Best Foot Forward: The Autobiography of the RAF's Other Legless Fighter Pilot by Colin Hodgkinson

Best Foot Forward: The Autobiography of the RAF's Other Legless Fighter Pilot by Colin Hodgkinson

Author:Colin Hodgkinson [Hodgkinson, Colin]
Language: eng
Format: azw3, epub
Publisher: Frontline Books
Published: 2017-04-30T04:00:00+00:00


Part 6

“How You Must Hate the Germans!”

The German colonel held the bedclothes high in his gloved hand and stared silently at my body. My sight was reduced to a single vitreous slit in my right eye, but he was close enough for me to see him in detail. Had my face allowed it I might have smiled. This was a faded caricature, the picture of the Prussian officer with which mothers frightened their children in the First World War. Everything was there from the waisted coat, glistening boots and square, cropped head to the immovable monocle and an expression of efficient disgust.

As I watched him his expression changed. It gave way to doubt, then wonder, finally settling for something that was not far removed from fear. He dropped the blankets, turned round and looked at me squarely for the first time. I was a most unlovely sight. My upper jaw was fractured and internal lacerations, spreading from the right-hand corner of my mouth to the ear, had blown up my face like a balloon. The mottled swelling had pinched away my eyes; my lips were a crooked pout and a two days’ growth of red bristle sprouted from my cheeks.

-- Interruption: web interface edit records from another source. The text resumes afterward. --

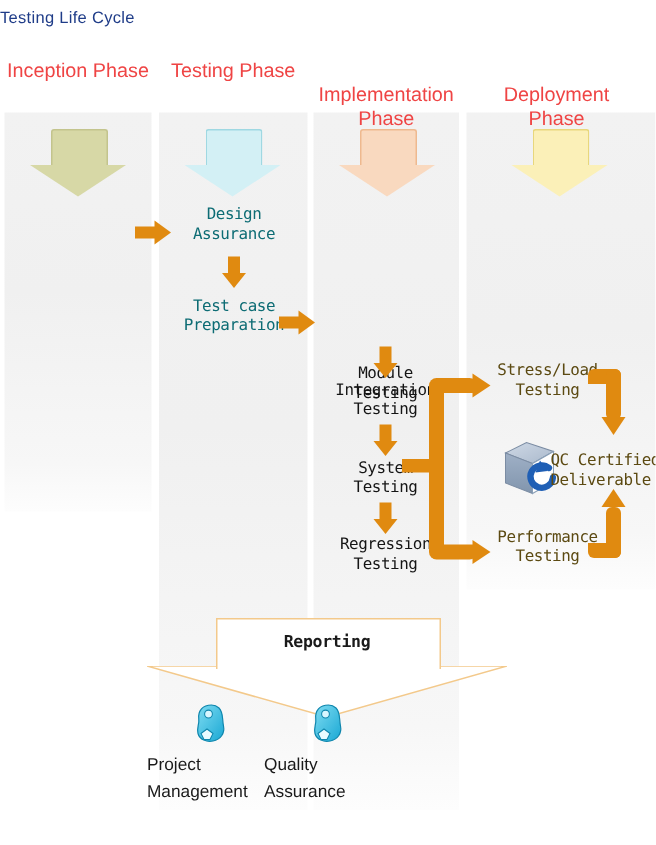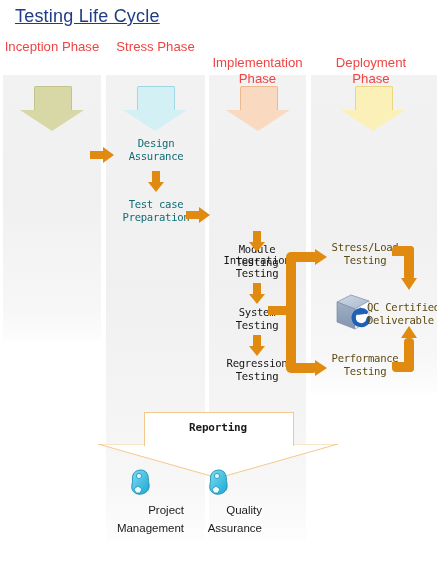--- a/index.html
+++ b/index.html
@@ -11,10 +11,9 @@
 
   
   .title{
-    position:absolute;left:15px;top:6px;
-    font-size:18px;color:#1f3c88;letter-spacing:.2px;
+    position:absolute;left:0;top:6px;
+    font-size:11px;color:#1f3c88;letter-spacing:.2px;
     white-space:nowrap;
-    text-decoration:underline;
   }
 
   

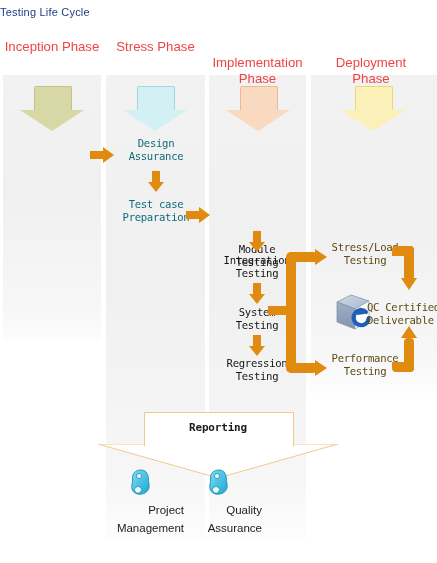--- a/index.html
+++ b/index.html
@@ -114,7 +114,7 @@
     <span>Inception Phase</span>
   </div>
   <div class="phase-head" style="left:105px;top:39px;width:101px;">
-    <span>Stress Phase</span>
+    <span>Testing Phase</span>
   </div>
   <div class="phase-head" style="left:207px;top:39px;width:101px;white-space:pre-line;">
     <span>Implementation

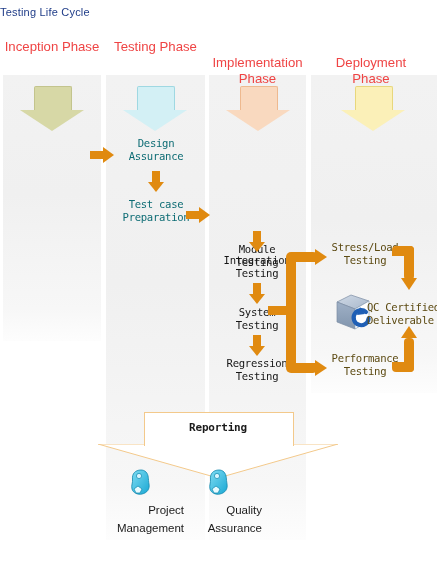--- a/index.html
+++ b/index.html
@@ -84,7 +84,7 @@
   }
 
   
-  .role{position:absolute;text-align:right;width:86px;}
+  .role{position:absolute;text-align:left;width:86px;}
   .role .glyph{display:block;margin:0 auto 3px auto;width:26px;height:28px;position:relative;}
   .role .cap{
     font-size:11.5px;line-height:13.5px;color:#1a1a1a;white-space:pre-line;

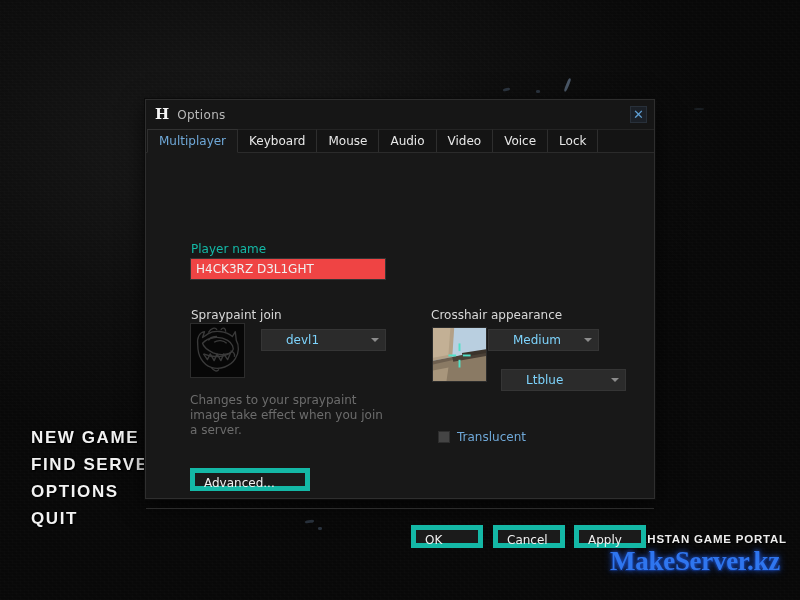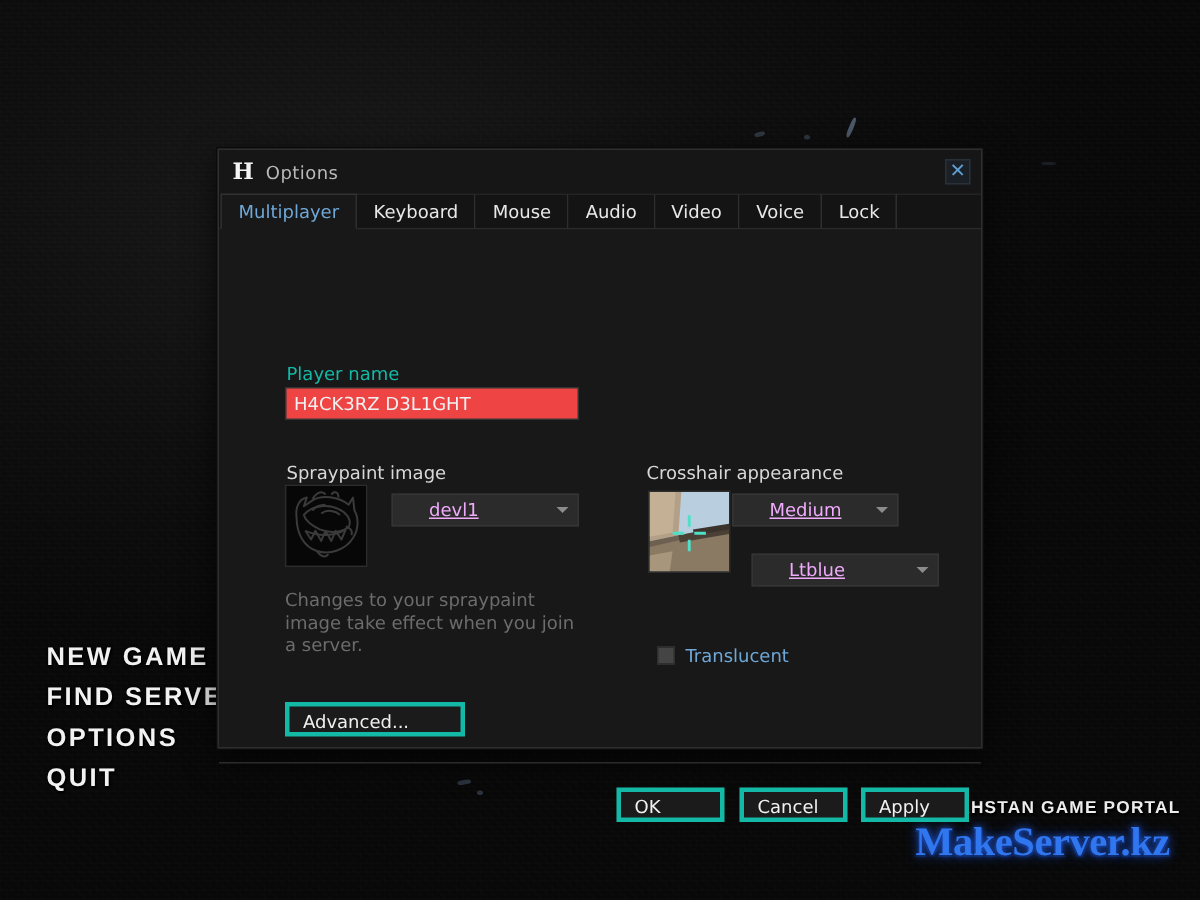--- a/index.html
+++ b/index.html
@@ -376,7 +376,7 @@
     <div class="section-label" id="player-name-label">Player name</div>
     <input id="player-name-input" type="text" value="H4CK3RZ D3L1GHT" style="">
 
-    <div class="section-label plain" id="spray-label">Spraypaint image</div>
+    <div class="section-label plain" id="spray-label">Spraypaint join</div>
 
     <div class="thumb" id="spray-thumb">
       <svg id="spray-art" viewBox="0 0 55 55" preserveAspectRatio="none">

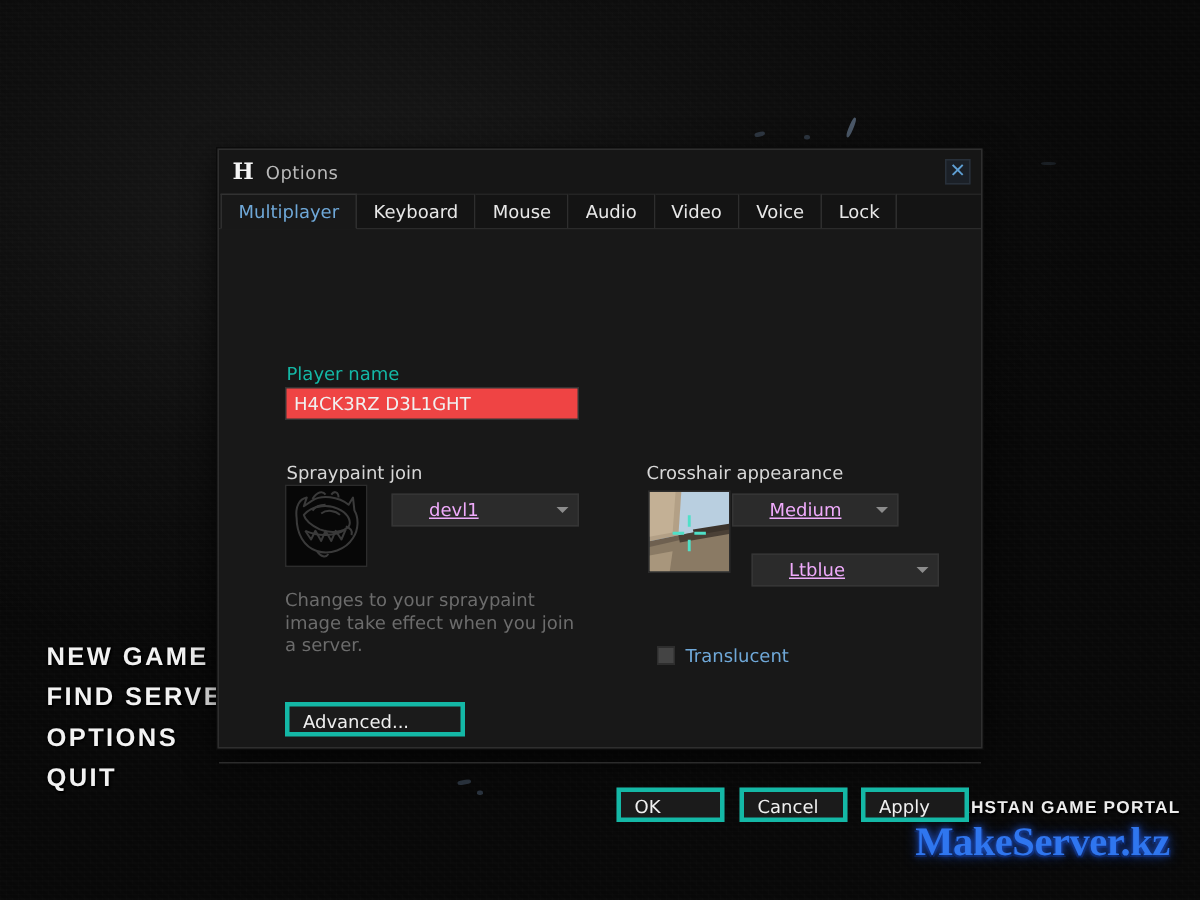--- a/index.html
+++ b/index.html
@@ -248,12 +248,11 @@
   }
   .combo-value {
     flex: 1 1 auto;
-    color: #f0abfc;
+    color: #7dd3fc;
     font-size: 12px;
     padding-left: 24px;
     white-space: nowrap;
     overflow: hidden;
-    text-decoration: underline;
   }
   .combo-arrow-box {
     flex: 0 0 20px;

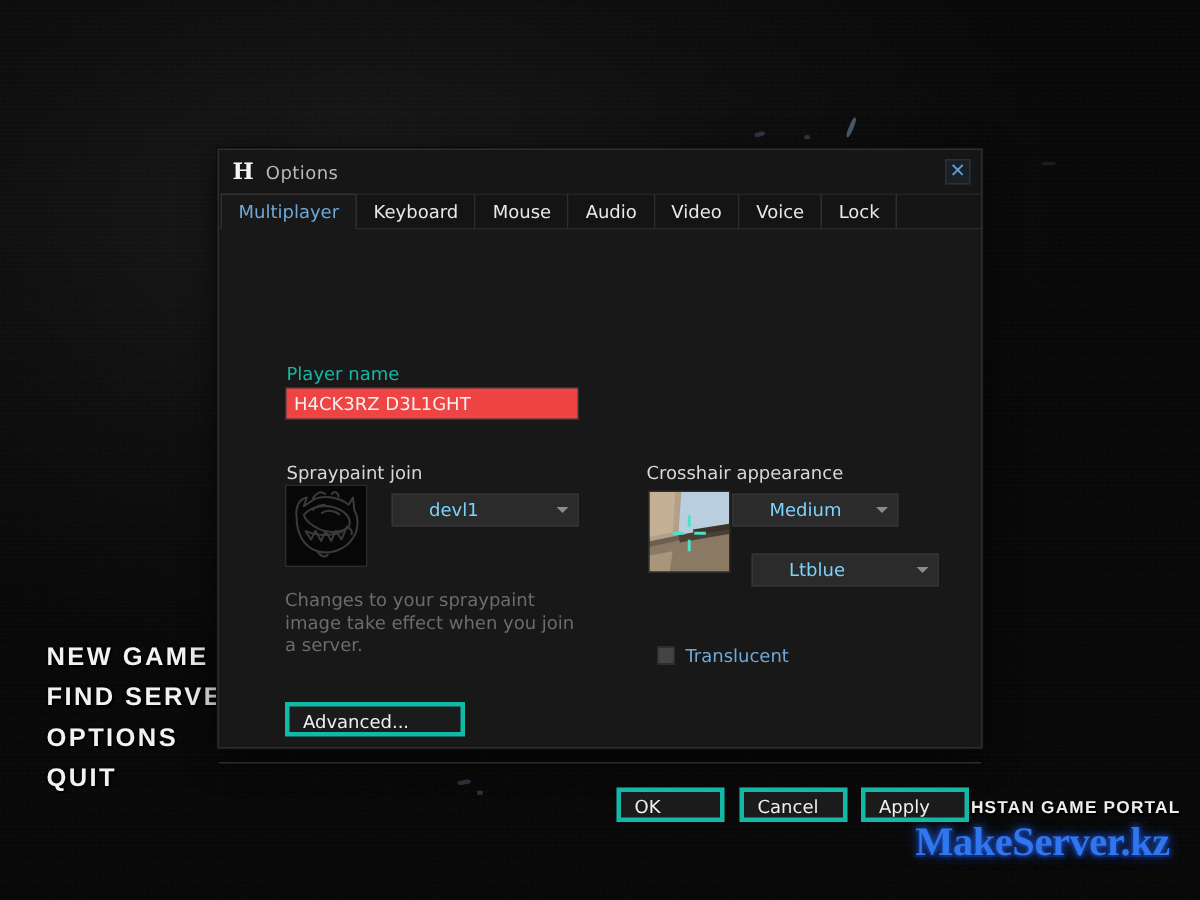--- a/index.html
+++ b/index.html
@@ -302,7 +302,7 @@
     position: absolute;
     height: 23px;
     background: #1b1b1b;
-    border: 3px solid #14b8a6;
+    border: 5px solid #14b8a6;
     color: #f0f0f0;
     font-family: "DejaVu Sans", sans-serif;
     font-size: 12px;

But it was not these injuries that interested my colonel. It was what he had seen under the blankets: my legs, or rather my lack of them. He bent forward, bringing his face closer to mine. The surface of his monocle reflected, minutely, the rectangle of barred window behind my bed. When he spoke his voice was sad, almost humble.

“Sie hassen die Deutschen sehr, nicht wahr?”

I nodded gravely at this gibberish: manifestly the wrong reaction. He straightened abruptly and his face came to attention. Someone gave a military shout, my four guards clicked their heels and the colonel marched stiffly from the room.

I looked at the German sister in bewilderment. An elderly woman, all in starched white, kind but cold, it was to her, perhaps, that I owed my life. It was she who had dressed my wounds and dribbled warm milk – the only food I had taken for more than two days – into what was left of my mouth.

Doctors, I suppose, had examined me and I must have been given drugs, for I remember no intolerable pain. Those forty-eight hours, during which I floated back to full consciousness in frightening spasms, contained nothing but the smell of ether, a sense of despair and the figure of this woman, now in focus, now a blur, approaching or retreating in the wintry light.

I had great confidence in her. She had told me in my first lucid moments where I was and why I was there – in a German military hospital in St. Omer, as a result of a “bad accident”. That had been a perfectly adequate explanation at the time, and I had sunk back into stupor quite satisfied. But when next I emerged its implications were forgotten.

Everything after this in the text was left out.